As I understand it, you're saying that you don't control the output of the C program. You have to take it as given.
So do you have to read this file for some specific set of structures, or do you have to solve this in a general case? I mean, is the problem that someone said, "Here's the file created by program X, you have to read it in Java"? Or do they expect your Java program to read the C source code, find the structure definition, and then read it in Java?

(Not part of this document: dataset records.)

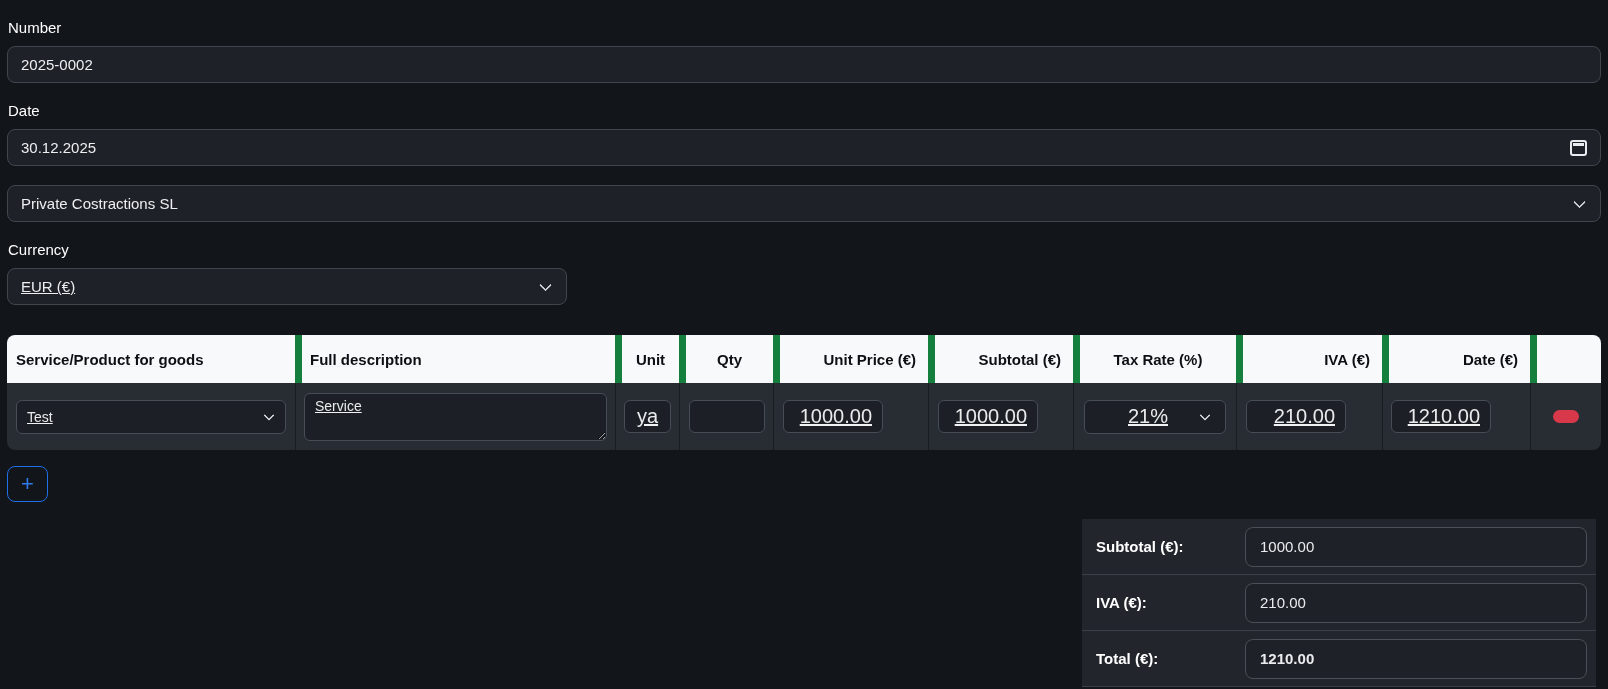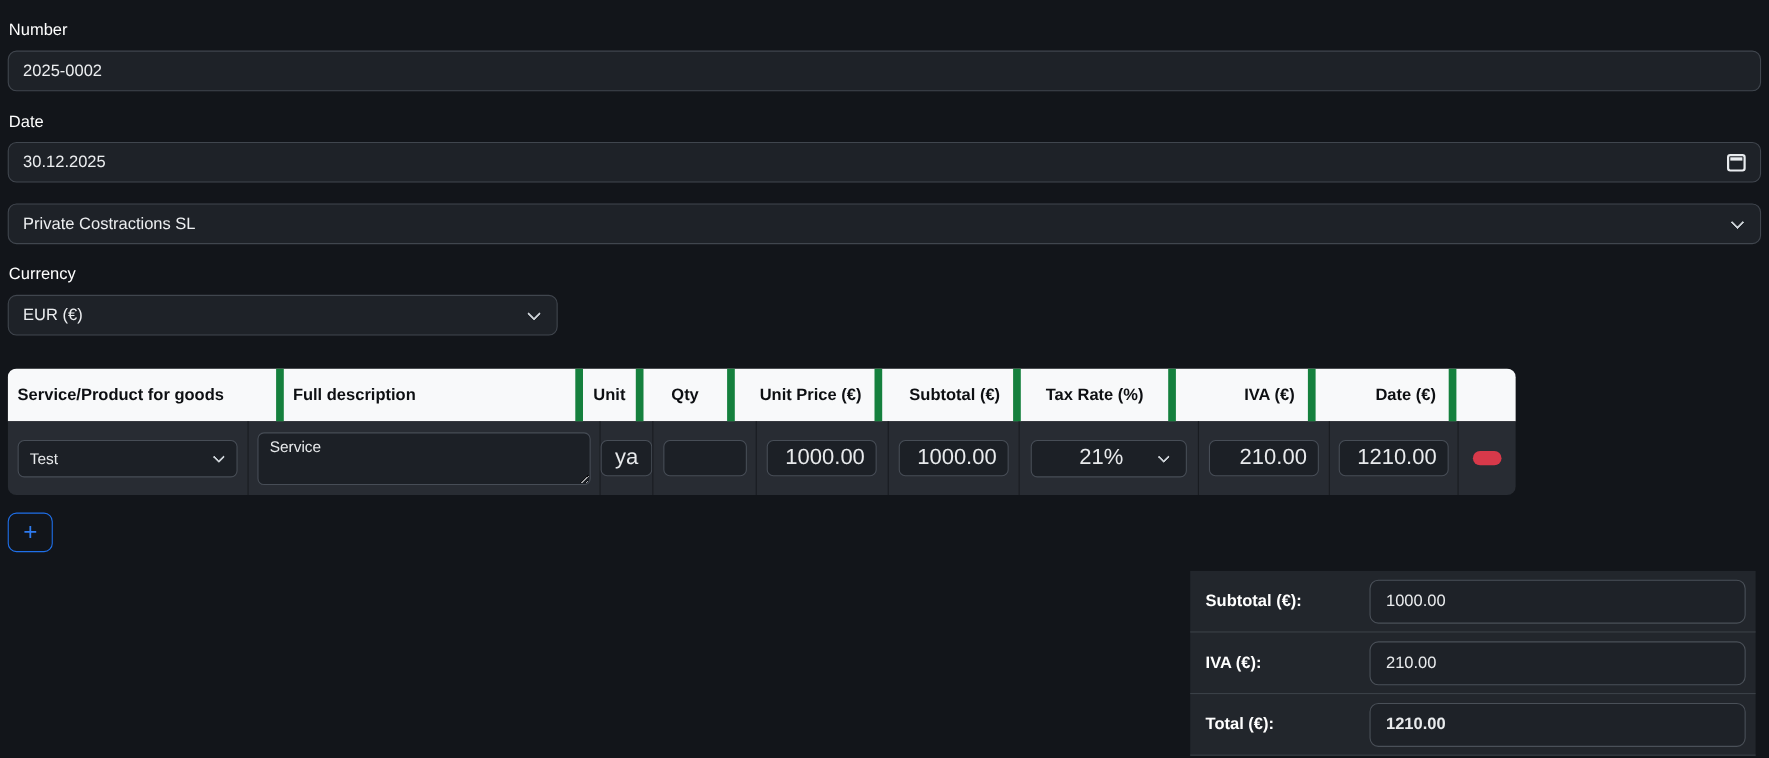--- a/index.html
+++ b/index.html
@@ -34,7 +34,7 @@
     font-size: 15px;
     color: #eceef0;
   }
-  .w-currency { width: 500px; }
+  .w-currency { width: 560px; text-decoration: underline; }
 
   .chev {
     position: absolute;

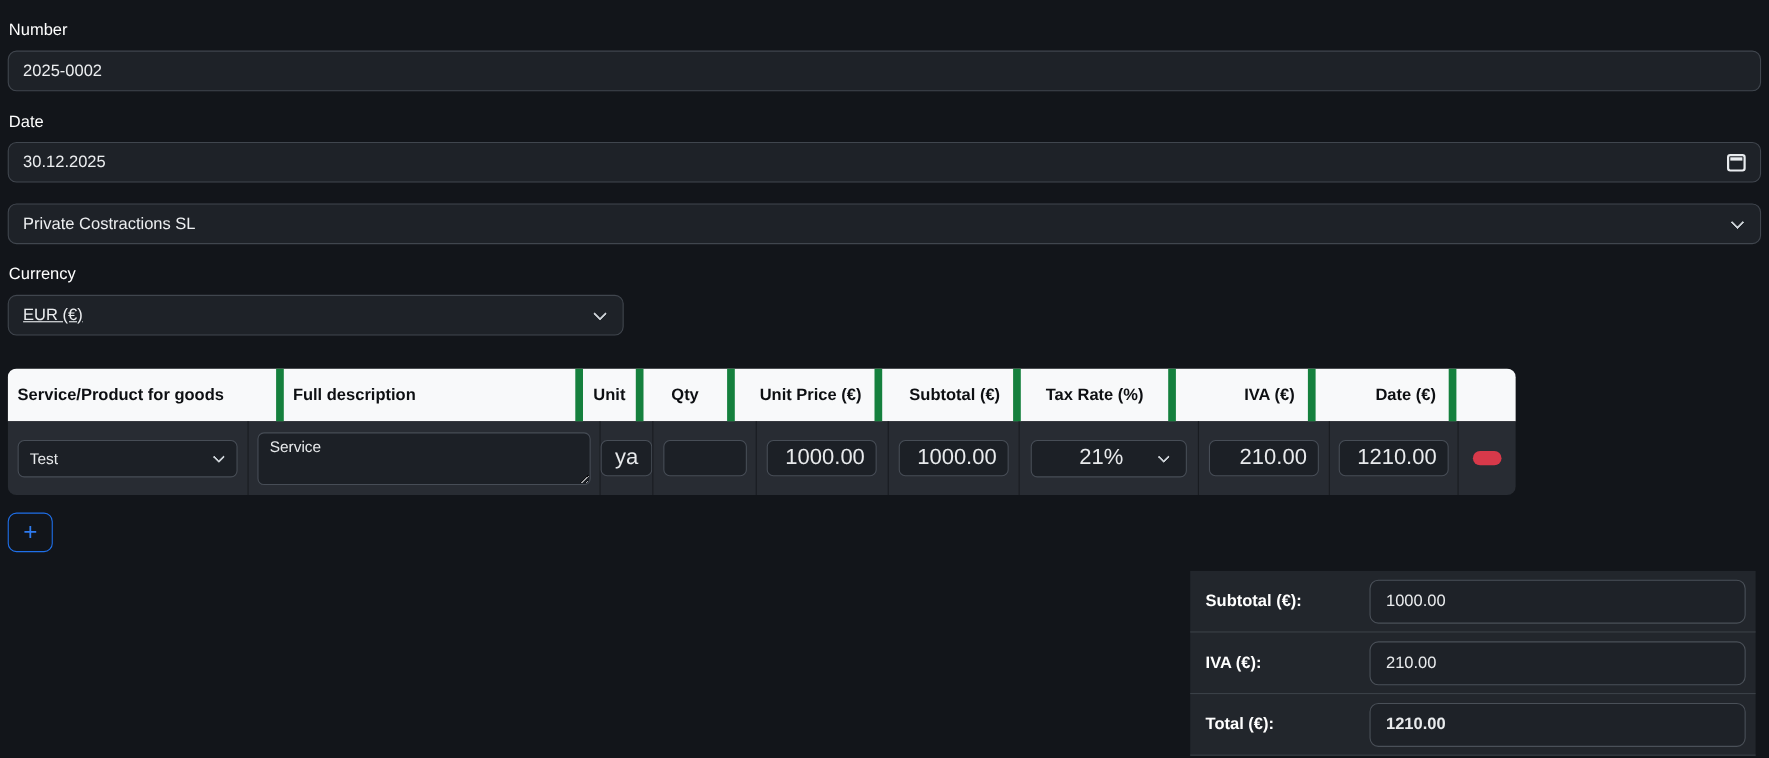--- a/index.html
+++ b/index.html
@@ -65,9 +65,10 @@
   
   .items-table {
     margin-top: 30px;
-    width: 1371px;
+    width: 1594px;
     border-radius: 8px;
     overflow: hidden;
+    text-decoration: underline;
   }
   .thead { display: flex; background: #f8f9fa; height: 48px; }
   .th {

If you've got a specific file to read, the problem isn't really very difficult. Either by reviewing the C compiler specifications or by studying example files, figure out where the padding is. Then on the Java side, read the file as a stream of bytes, and build the values you know are coming. Basically I'd write a set of functions to read the required number of bytes from an InputStream and turn them into the appropriate data type. Like:
int readInt(InputStream is,int len)
throws PrematureEndOfDataException
{
int n=0;
while (len-->0)
{
int i=is.read();
if (i==-1)
throw new PrematureEndOfDataException();
byte b=(byte) i;
n=(n<<8)+b;
}
return n;
}
You can alter the packing on the c side to ensure that no padding is used, or alternatively you can look at the resultant file format in a hex editor to allow you to write a parser in Java that ignores bytes that are padding.